An issue that often arises in insurance coverage cases, especially those involving underlying products liability claims, is whether multiple claims should be treated as a single occurrence or multiple occurrences under a commercial general liability (“CGL”) policy. This determination can have a significant impact on the amount of insurance coverage available to a policyholder.
For example, if a policyholder faces thousands of asbestos bodily-injury claims and each claim is treated as a separate occurrence, it very well may be that none of the claims, individually, would exceed the “per occurrence” deductible or self-insured retention (“SIR”), and, as a result, the policyholder would have no coverage for such claims. Under these circumstances, the policyholder would benefit by arguing for a single occurrence, so that it only has to satisfy a single deductible or SIR. In contrast, if the CGL policy has no deductible/SIR and has relatively low limits of liability, the policyholder would be well-served to argue for multiple occurrences, making more “per occurrence” limits available. The most advantageous position on number of occurrences can change for policyholders and insurers, alike, depending on the policy terms, the overall coverage program, and the claims at issue.
The Ohio First District Court of Appeals recently addressed the number of occurrences in the context of underlying asbestos bodily-injury claims. In William Powell Co. v. OneBeacon Ins. Co., 2016-Ohio-8124, decided on December 14, 2016, the First District affirmed the Hamilton County Court of Common Pleas’ determination that the asbestos bodily-injury claims at issue should be treated as multiple occurrences, thereby maximizing coverage for the policyholder. In reaching its holding, the First District analyzed, inter alia, the policy language and its earlier decision in Cincinnati Ins. Co. v. ACE INA Holdings, Inc., 2007-Ohio-5576. Of particular importance was the First District’s decision to apply the “triggering-event” test – as opposed to the “cause” test – in determining the number of occurrences.
The “triggering-event” test “looks to the ‘triggering event’ that caused liability.” William Powell at ¶19. In contrast, the “cause” test looks to the cause or causes of the injury. Id. Ohio, along with the vast majority of jurisdictions, applies the “cause” test to determine number of occurrences when the policies define “occurrence” to mean “an accident, including continuous or repeated exposure to substantially the same general harmful conditions.” Applying the “cause” test, courts have found a single occurrence where the case involves the manufacture and distribution of an inherently defective product. Cases that deviate from the “cause” test, such as ACE INA and certain other cases cited by the First District in William Powell, involve materially different, less common definitions of “occurrence” that require the occurrence – not the bodily injury – to take place during the policy period in order for there to be coverage.
On December 27, 2016, OneBeacon moved to certify a conflict between the First District’s decision in William Powell and certain decisions from the Sixth and Eighth Districts on the question of whether Ohio applies the “triggering-event” test or the “cause” test to determine number of occurrences.
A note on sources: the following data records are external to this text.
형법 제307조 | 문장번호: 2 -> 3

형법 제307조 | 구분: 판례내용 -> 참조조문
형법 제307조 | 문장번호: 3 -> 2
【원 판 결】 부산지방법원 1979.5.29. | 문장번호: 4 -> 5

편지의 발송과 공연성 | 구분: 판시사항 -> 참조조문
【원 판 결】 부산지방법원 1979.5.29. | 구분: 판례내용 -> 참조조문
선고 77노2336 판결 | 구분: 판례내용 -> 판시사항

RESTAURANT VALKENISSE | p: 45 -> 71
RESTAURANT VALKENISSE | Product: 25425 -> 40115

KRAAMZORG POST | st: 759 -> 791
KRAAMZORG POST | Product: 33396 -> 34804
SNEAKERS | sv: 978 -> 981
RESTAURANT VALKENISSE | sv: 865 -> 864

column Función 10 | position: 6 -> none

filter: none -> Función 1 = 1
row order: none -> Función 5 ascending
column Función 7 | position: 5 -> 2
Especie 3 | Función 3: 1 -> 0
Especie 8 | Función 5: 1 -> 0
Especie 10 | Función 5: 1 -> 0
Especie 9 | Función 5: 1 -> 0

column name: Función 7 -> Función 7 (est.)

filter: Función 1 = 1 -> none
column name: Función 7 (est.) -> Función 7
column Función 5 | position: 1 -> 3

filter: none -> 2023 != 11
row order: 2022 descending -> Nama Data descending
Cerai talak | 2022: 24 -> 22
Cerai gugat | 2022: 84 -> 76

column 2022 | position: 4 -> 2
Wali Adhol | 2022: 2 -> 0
William Powell Co. v. OneBeacon Ins. Co., 1st Dist. No. C-160291. Last week, on February 7, 2017, the First District overruled OneBeacon’s motion. And it remains to be seen whether OneBeacon will file a discretionary appeal to the Ohio Supreme Court.
A discussion of whether the First District correctly decided William Powell is beyond the scope of this article. Given the significance of the number-of-occurrences issue, however, policyholders would be well-advised to evaluate as early as possible whether a single-occurrence or multiple-occurrence determination maximizes coverage for their claims. In doing so, they should be cognizant of the operative policy language, the applicable test for determining the number of occurrences, and variations in the law among different jurisdictions.